Ее подозрения усилились, превратившись в уверенность, когда в зале прибытия она не обнаружила явившегося с повинной мужа. Дата и время возвращения были известны за месяц; муженек, должно быть, и впрямь окончательно сошел с катушек, если отважился проигнорировать ее приезд. Что ж, где-то в глубине души Ольга Владимировна была этому даже рада: она давно пришла к выводу, что Журбин для нее мелковат, и развод с разделом имущества представлялся ей наиболее приемлемым выходом из сложившейся тупиковой ситуации.

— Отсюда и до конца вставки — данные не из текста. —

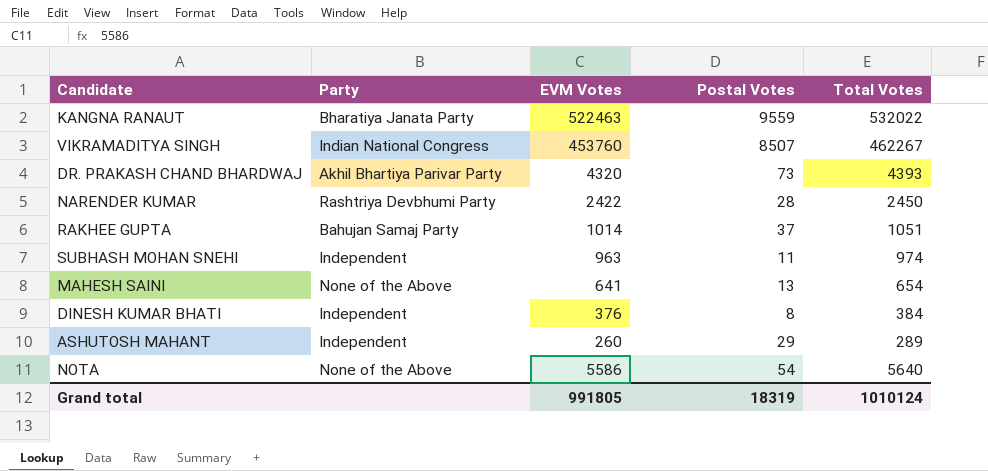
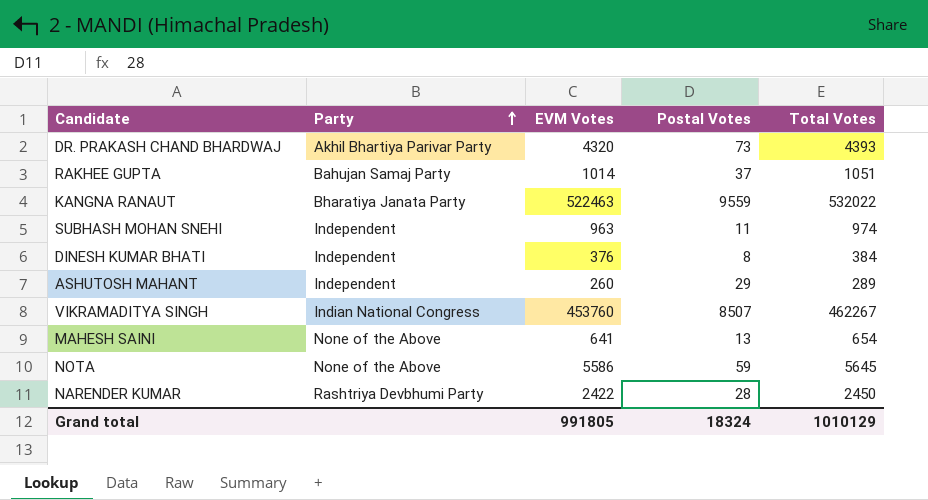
row order: none -> Party ascending
NOTA | Postal Votes: 54 -> 59
NOTA | Total Votes: 5640 -> 5645
Grand total | Postal Votes: 18319 -> 18324
Grand total | Total Votes: 1010124 -> 1010129

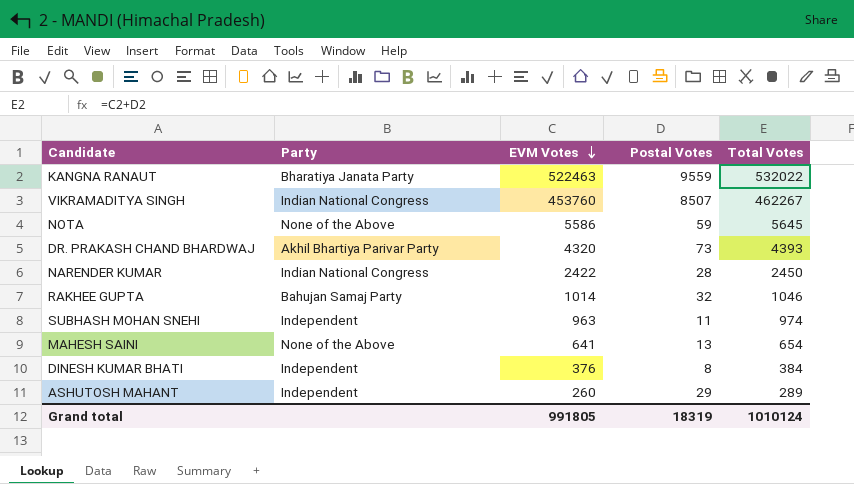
row order: Party ascending -> EVM Votes descending
NARENDER KUMAR | Party: Rashtriya Devbhumi Party -> Indian National Congress
RAKHEE GUPTA | Postal Votes: 37 -> 32
RAKHEE GUPTA | Total Votes: 1051 -> 1046
Grand total | Postal Votes: 18324 -> 18319
Grand total | Total Votes: 1010129 -> 1010124

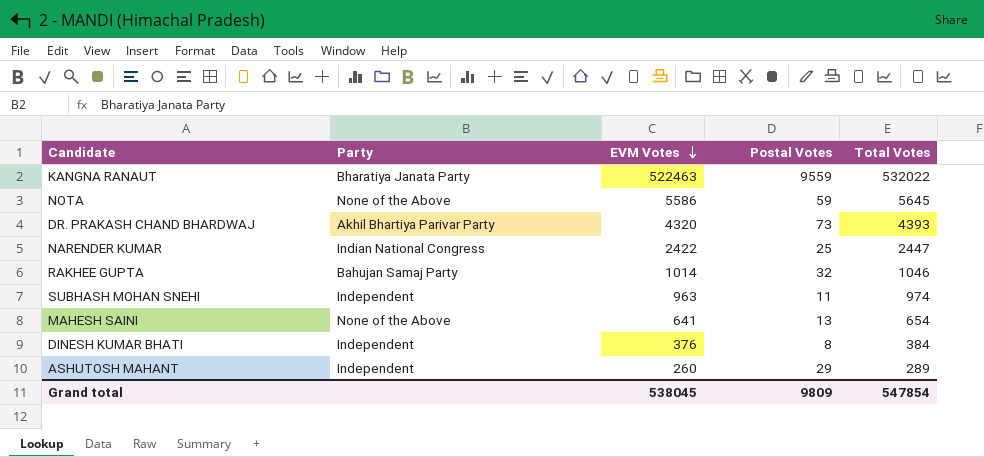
row VIKRAMADITYA SINGH: Indian National Congress | 453760 | 8507 | 462267 -> none
NARENDER KUMAR | Postal Votes: 28 -> 25
NARENDER KUMAR | Total Votes: 2450 -> 2447
Grand total | EVM Votes: 991805 -> 538045
Grand total | Postal Votes: 18319 -> 9809
Grand total | Total Votes: 1010124 -> 547854

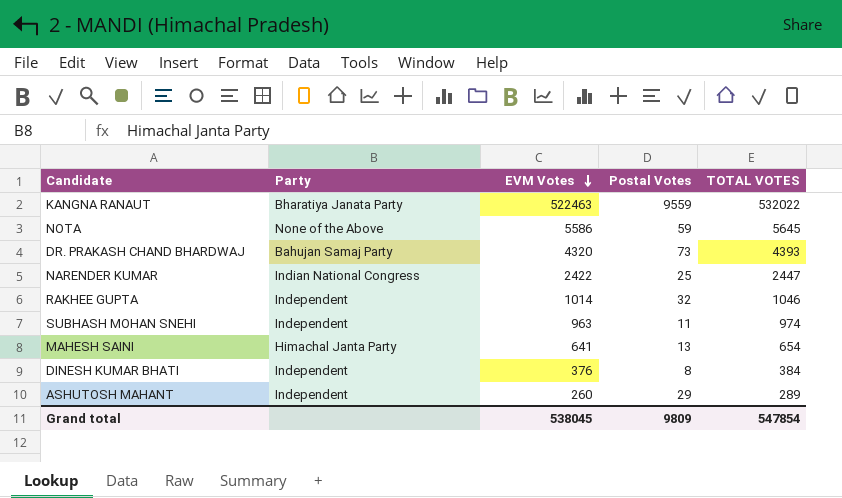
column name: Total Votes -> TOTAL VOTES
DR. PRAKASH CHAND BHARDWAJ | Party: Akhil Bhartiya Parivar Party -> Bahujan Samaj Party
RAKHEE GUPTA | Party: Bahujan Samaj Party -> Independent
MAHESH SAINI | Party: None of the Above -> Himachal Janta Party

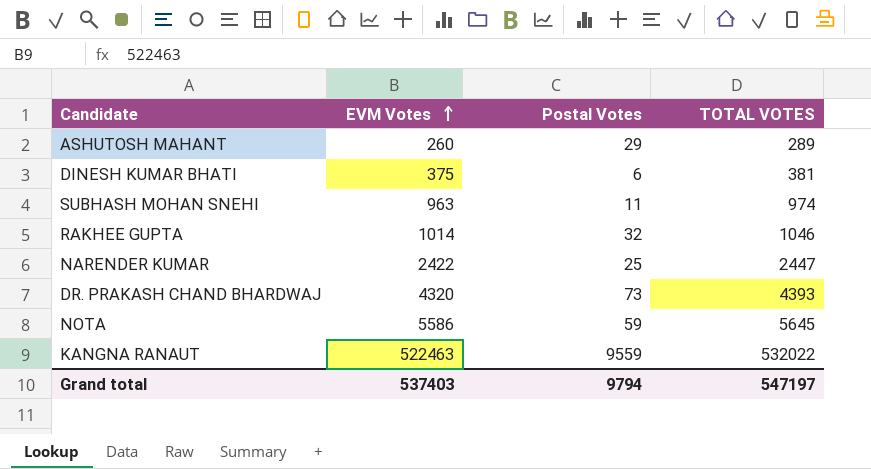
row order: EVM Votes descending -> EVM Votes ascending
column Party | position: 2 -> none
row MAHESH SAINI: Himachal Janta Party | 641 | 13 | 654 -> none
DINESH KUMAR BHATI | EVM Votes: 376 -> 375
DINESH KUMAR BHATI | Postal Votes: 8 -> 6
DINESH KUMAR BHATI | TOTAL VOTES: 384 -> 381
Grand total | EVM Votes: 538045 -> 537403
Grand total | Postal Votes: 9809 -> 9794
Grand total | TOTAL VOTES: 547854 -> 547197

Она взяла такси и направилась к своим родителям, игнорируя болтовню дочери, интересовавшейся, где папа. В зависимости от настроения дочь воспринималась Ольгой Владимировной либо как любимая заводная кукла, либо как громоздкий багаж, а случалось, что и как громоотвод. Сейчас мадам Журбиной было не до игры в куклы; стадия громоотвода еще не наступила, и она поспешила сдать надоевший чемодан в камеру хранения – то есть передала дочь с рук на руки сюсюкающим и шумно восторгающимся ее загаром и здоровым внешним видом бабушке и дедушке.

После этого Ольга Владимировна отправилась домой, осмотрела пустую, чисто прибранную, но уже успевшую зарасти ровным слоем пыли квартиру, забрала со стоянки свой «порш-бокстер» с откидным верхом и поехала в загородный дом, твердо рассчитывая обнаружить там пьяного в хлам муженька, возлежащего в объятиях грудастой шлюхи. Эта воображаемая картина виделась ей ясно, во всех деталях, прямо как наяву, и она совсем не удивилась, когда, загнав свой спортивный кабриолет во двор, обнаружила там машину мужа.